• _EXERCISE OBJECTIVE_:
Images excepted, the data below must be repeated exactly.

• _AVAILABLE DATA_:
++++++++++

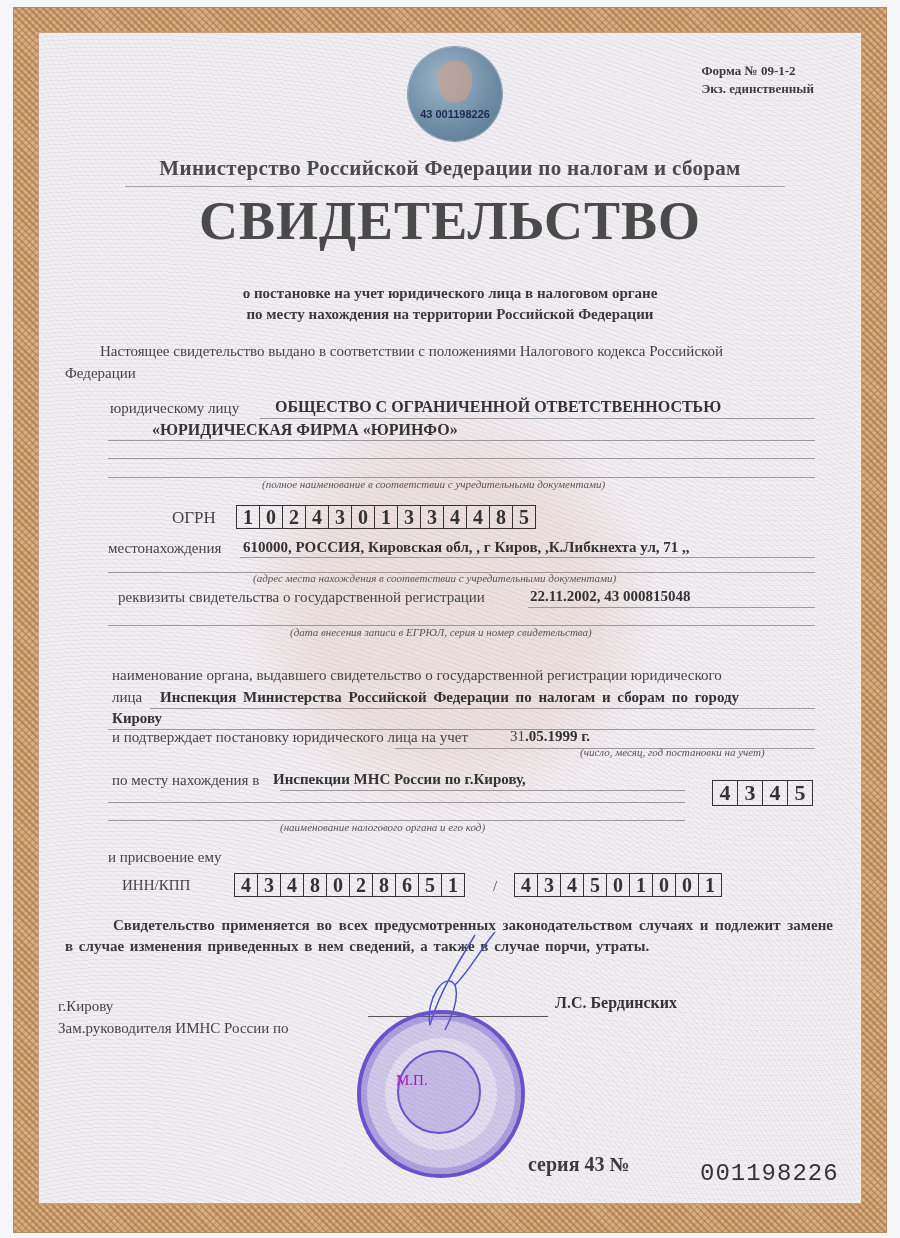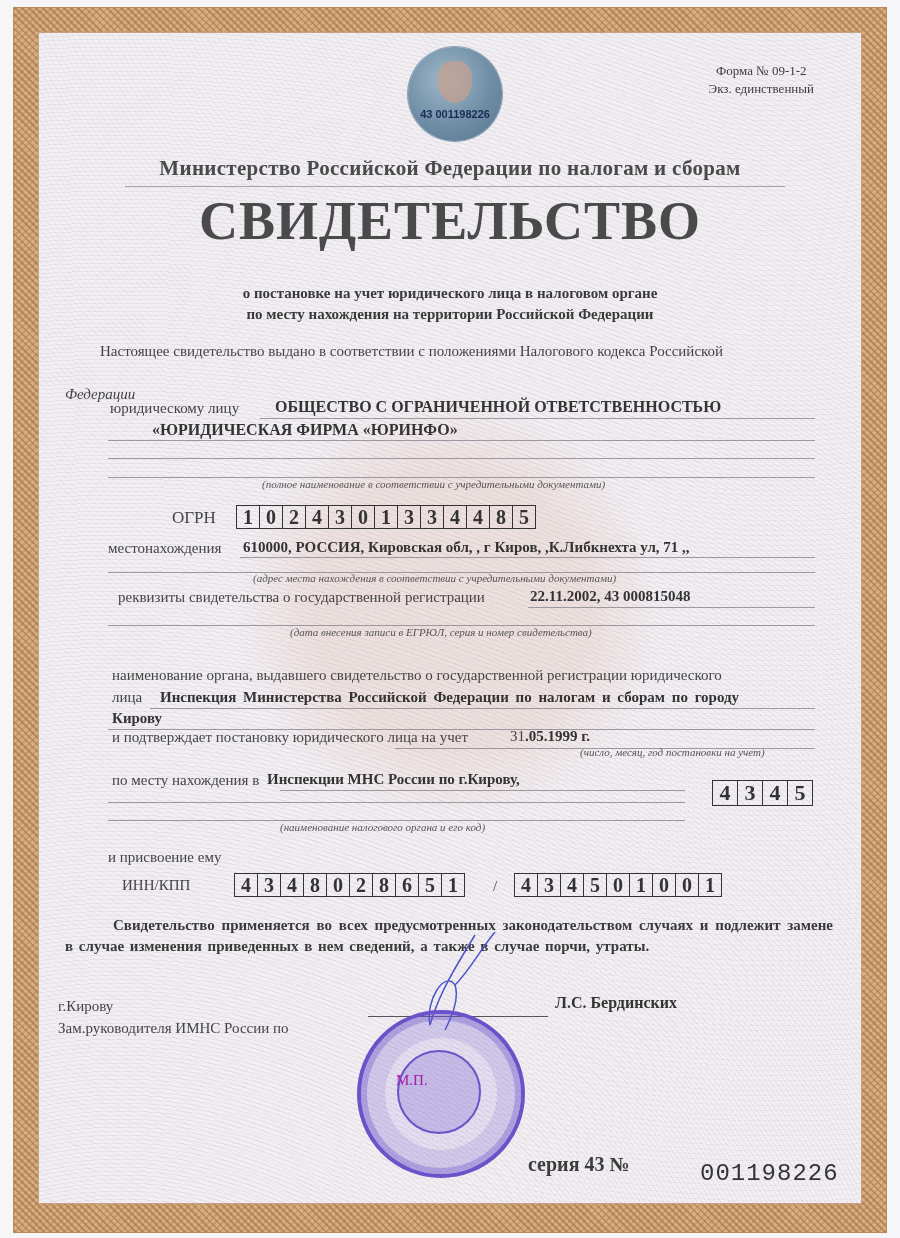--- a/index.html
+++ b/index.html
@@ -44,7 +44,7 @@
     position: absolute; left: 0; right: 0; top: 61px; text-align: center;
     font-family: "Liberation Sans", sans-serif; font-size: 11px; font-weight: bold; color: #1c2a55;
   }
-  .form-no { right: 86px; top: 62px; text-align: center; font-size: 13px; font-weight: normal; line-height: 18px; color: #3c3c3c; }
+  .form-no { right: 86px; top: 62px; text-align: left; font-size: 13px; font-weight: bold; line-height: 18px; color: #3c3c3c; }
   .ministry { left: 0; width: 900px; top: 156px; text-align: center; font-size: 21px; font-weight: bold; color: #4a4a4a; letter-spacing: 0.3px; }
   .ministry-rule { left: 125px; width: 660px; top: 186px; border-top: 1px solid #a8a4ad; }
   .title { left: 0; width: 900px; top: 190px; text-align: center; font-size: 54px; font-weight: bold; color: #4a4a4a; letter-spacing: 1px; }

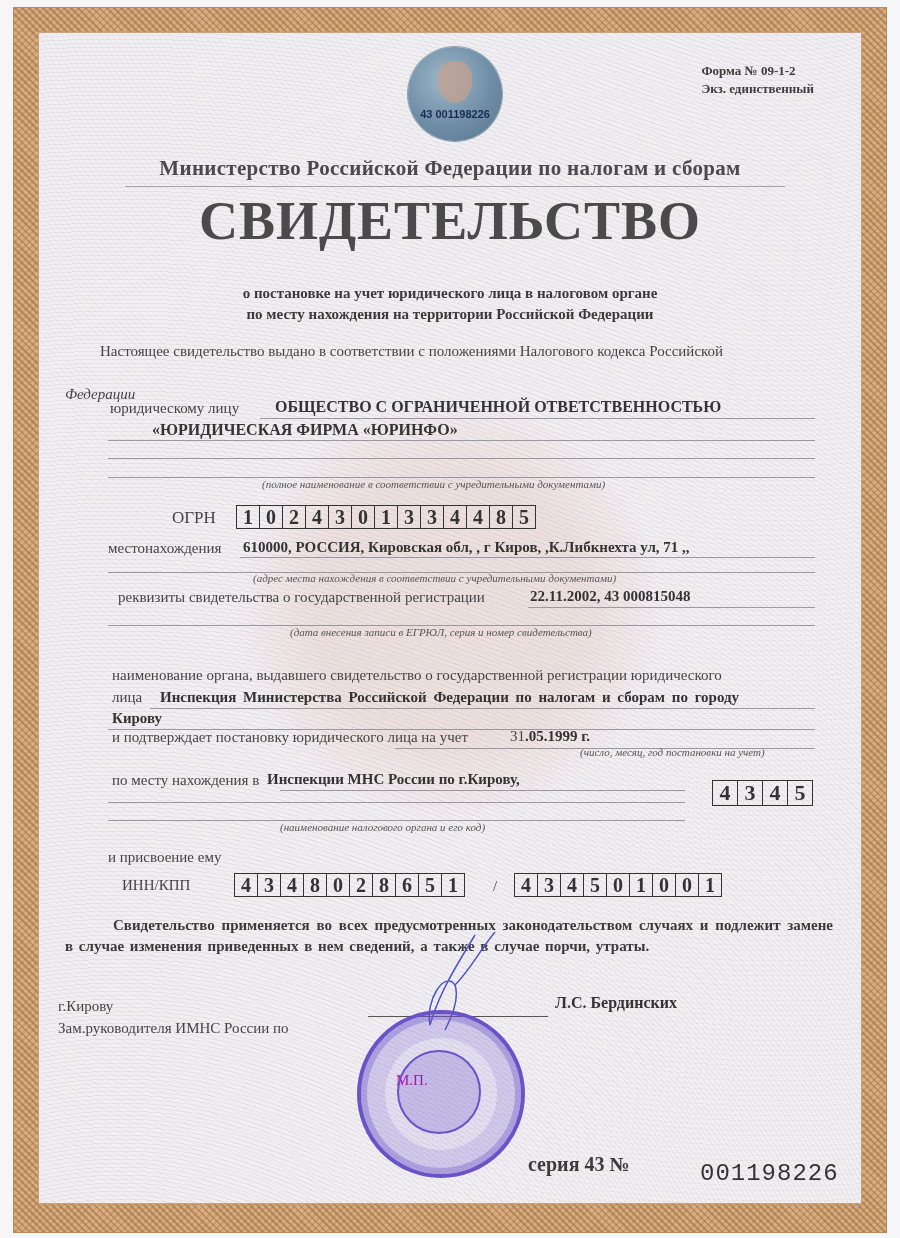--- a/index.html
+++ b/index.html
@@ -94,7 +94,7 @@
 </div>
 
 <div class="abs txt" style="left:100px; top:343px;">Настоящее свидетельство выдано в соответствии с положениями Налогового кодекса Российской</div>
-<div class="abs txt" style="left:65px; top:386px;font-style:italic;">Федерации</div>
+<div class="abs txt" style="left:65px; top:365px;">Федерации</div>
 
 <div class="abs txt" style="left:110px; top:400px;">юридическому лицу</div>
 <div class="abs txt b" style="left:275px; top:398px; font-size:16px;">ОБЩЕСТВО С ОГРАНИЧЕННОЙ ОТВЕТСТВЕННОСТЬЮ</div>

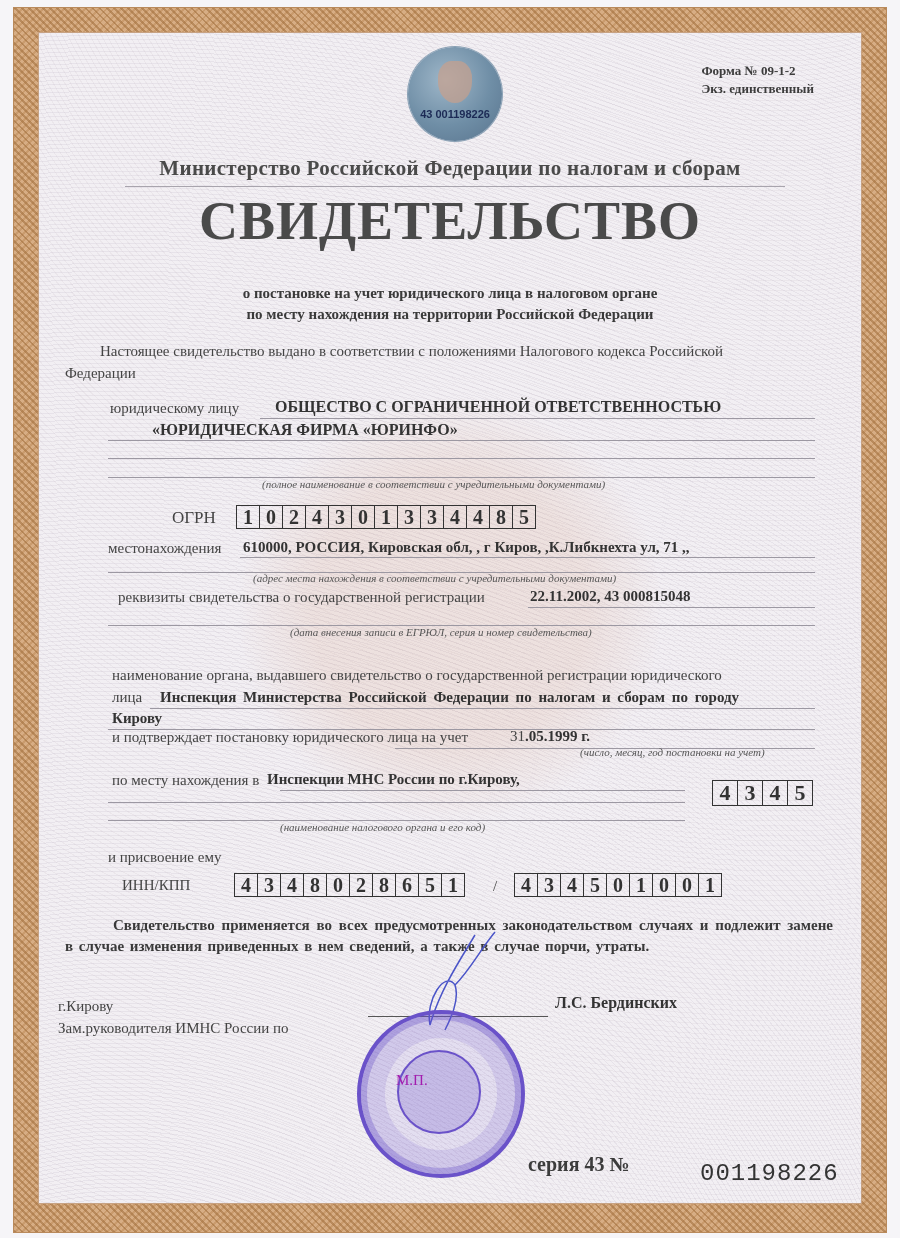--- a/index.html
+++ b/index.html
@@ -149,7 +149,7 @@
 <div class="abs hint" style="left:580px; top:746px;">(число, месяц, год постановки на учет)</div>
 
 <div class="abs txt" style="left:112px; top:772px;">по месту нахождения в</div>
-<div class="abs txt b" style="left:267px; top:771px;">Инспекции МНС России по г.Кирову,</div>
+<div class="abs txt b" style="left:273px; top:771px;">Инспекции МНС России по г.Кирову,</div>
 <div class="abs rule" style="left:280px; width:405px; top:790px;"></div>
 <div class="abs boxes big" style="left:712px; top:780px;">
   <span>4</span>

++++++++++

• _ANSWER SPACE_:
--- a/index.html
+++ b/index.html
@@ -44,7 +44,7 @@
     position: absolute; left: 0; right: 0; top: 61px; text-align: center;
     font-family: "Liberation Sans", sans-serif; font-size: 11px; font-weight: bold; color: #1c2a55;
   }
-  .form-no { right: 86px; top: 62px; text-align: center; font-size: 13px; font-weight: normal; line-height: 18px; color: #3c3c3c; }
+  .form-no { right: 86px; top: 62px; text-align: left; font-size: 13px; font-weight: bold; line-height: 18px; color: #3c3c3c; }
   .ministry { left: 0; width: 900px; top: 156px; text-align: center; font-size: 21px; font-weight: bold; color: #4a4a4a; letter-spacing: 0.3px; }
   .ministry-rule { left: 125px; width: 660px; top: 186px; border-top: 1px solid #a8a4ad; }
   .title { left: 0; width: 900px; top: 190px; text-align: center; font-size: 54px; font-weight: bold; color: #4a4a4a; letter-spacing: 1px; }

--- a/index.html
+++ b/index.html
@@ -94,7 +94,7 @@
 </div>
 
 <div class="abs txt" style="left:100px; top:343px;">Настоящее свидетельство выдано в соответствии с положениями Налогового кодекса Российской</div>
-<div class="abs txt" style="left:65px; top:386px;font-style:italic;">Федерации</div>
+<div class="abs txt" style="left:65px; top:365px;">Федерации</div>
 
 <div class="abs txt" style="left:110px; top:400px;">юридическому лицу</div>
 <div class="abs txt b" style="left:275px; top:398px; font-size:16px;">ОБЩЕСТВО С ОГРАНИЧЕННОЙ ОТВЕТСТВЕННОСТЬЮ</div>

--- a/index.html
+++ b/index.html
@@ -149,7 +149,7 @@
 <div class="abs hint" style="left:580px; top:746px;">(число, месяц, год постановки на учет)</div>
 
 <div class="abs txt" style="left:112px; top:772px;">по месту нахождения в</div>
-<div class="abs txt b" style="left:267px; top:771px;">Инспекции МНС России по г.Кирову,</div>
+<div class="abs txt b" style="left:273px; top:771px;">Инспекции МНС России по г.Кирову,</div>
 <div class="abs rule" style="left:280px; width:405px; top:790px;"></div>
 <div class="abs boxes big" style="left:712px; top:780px;">
   <span>4</span>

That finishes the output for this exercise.